L’effetto dell’algoritmo nello streaming sugli artisti e sulla creatività
Purtroppo, dinamiche come questa creata dall’algoritmo nello streaming condizionano sia gli utenti sia gli artisti, poiché dipendono da quest’ultimi. Le piattaforme tendono a far visualizzare i contenuti più virali, lasciando poco spazio a musicisti emergenti o a produzioni di nicchia, e ciò negli anni ha causato nell’arte un’esaltazione della forma del prodotto artistico piuttosto che del contenuto. Inoltre, l’utilizzo dell’intelligenza artificiale nelle produzioni musicali ha aiutato molti artisti indipendenti ad emergere ma, allo stesso tempo, ha omologato ancor di più il panorama musicale. Tutto ciò succede perché il cervello tende a utilizzare meno possibile le energie cognitive che servono per sperimentare qualcosa di nuovo e tende a preferire prodotti che già conosce o almeno che gli sono familiari. Senza dubbio, le case produttrici riconoscono queste caratteristiche e utilizzano strategie basate su questo meccanismo, ottenendo successo assicurato. Qui, si può chiaramente notare come l’utente stia perdendo il potere di scelta su cosa guardare ed ascoltare e, soprattutto, come il successo di un artista si sia ridotto più ad un calcolo statistico piuttosto che al suo valore artistico e personale.
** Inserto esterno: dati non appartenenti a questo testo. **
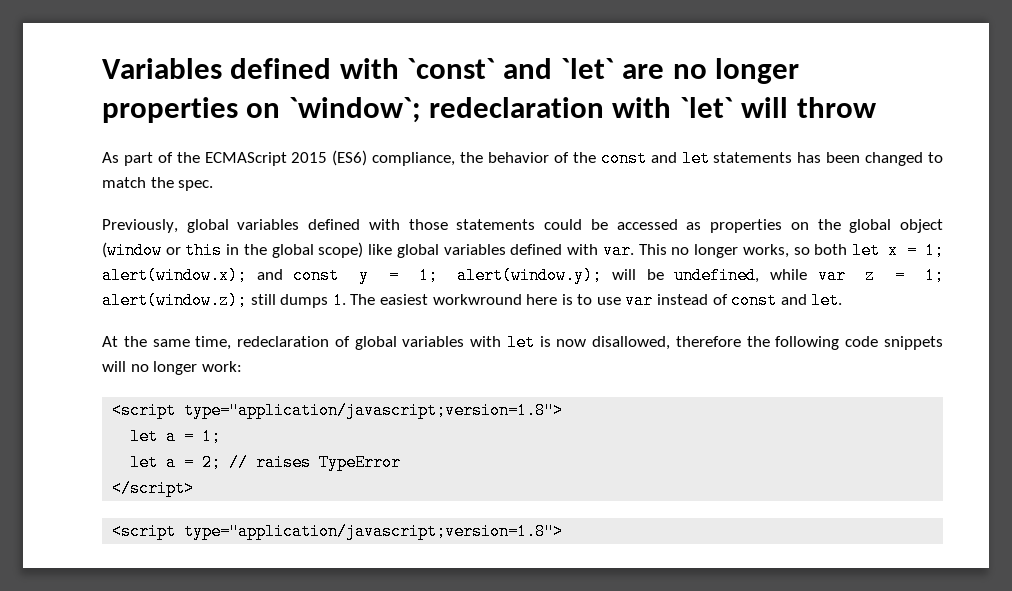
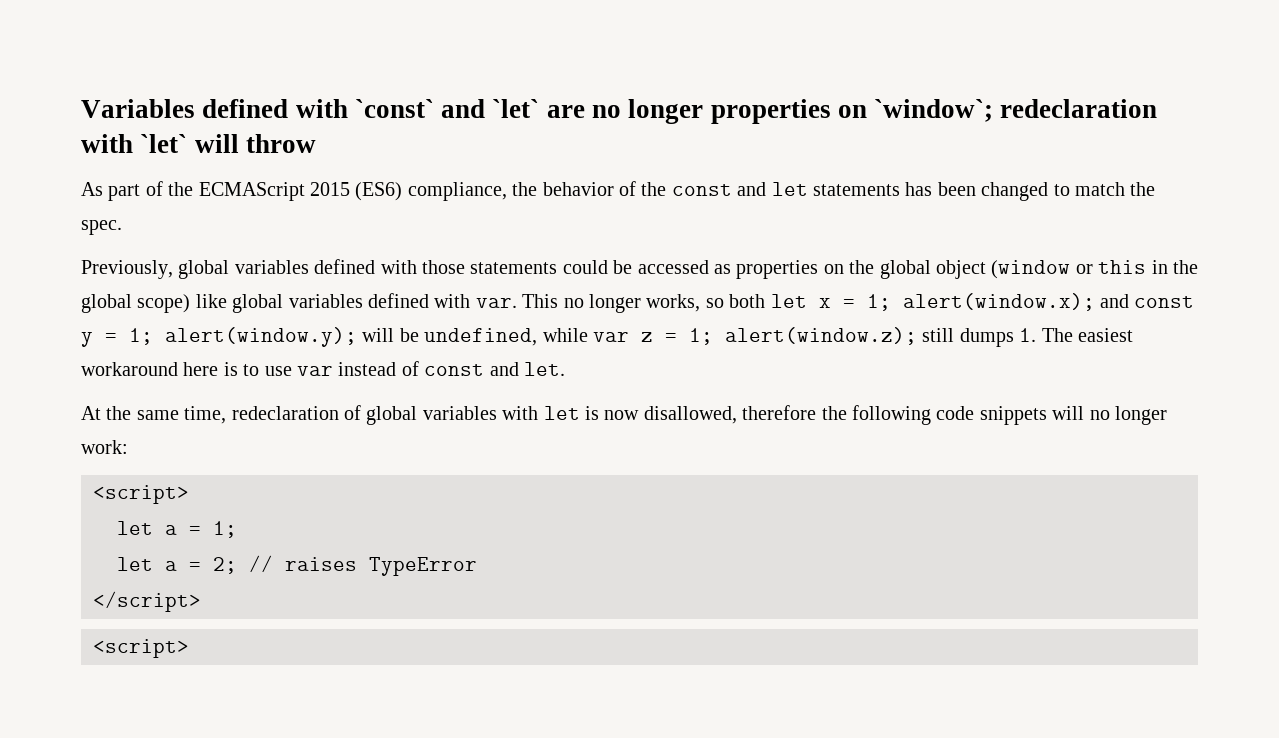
- This no longer works, so both let x = 1; alert(window.x); and const y = 1; alert(window.y); will be undefined, while var z = 1; alert(window.z); still dumps 1. The easiest workwround here is to use var instead of const and let.
+ This no longer works, so both let x = 1; alert(window.x); and const y = 1; alert(window.y); will be undefined, while var z = 1; alert(window.z); still dumps 1. The easiest workaround here is to use var instead of const and let.
  At the same time, redeclaration of global variables with let is now disallowed, therefore the following code snippets will no longer work:
- <script type="application/javascript;version=1.8">
+ <script>
  </script>
- <script type="application/javascript;version=1.8">
+ <script>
Come uscire dalla bolla e riscoprire la varietà culturale
La nostra libertà di scelta può essere mantenuta attiva anche dove l’intrattenimento è dominato dall’algoritmo. Una delle soluzioni potrebbe essere cercare attivamente nuovi artisti e generi senza affidarci esclusivamente ai suggerimenti delle piattaforme e/o delle persone che ci circondano. Si possono esplorare playlist create e curate da persone reali, partecipare a festival in cui vengono esaltati più generi musicali, guardare film indipendenti o chiedere consigli a community online, in cui, data l’enorme mole di persone che le frequentano, si possono avere pareri molto diversi tra loro. Anche le piattaforme stesse potrebbero contribuire, rendendo gli algoritmi più trasparenti e incentivando la scoperta di contenuti meno noti. Ma, in fondo, il vero valore della cultura è nella sua varietà e nella possibilità di sorprenderci ed emozionarci. L’arte è nata per esprimere ciò che normalmente non viene espresso in modo convenzionale: non si può lasciare le un algoritmo scelga al posto nostro. Essere curiosi e sperimentare è ancora il miglior modo per arricchire i nostri gusti e scoprire qualcosa di veramente nuovo.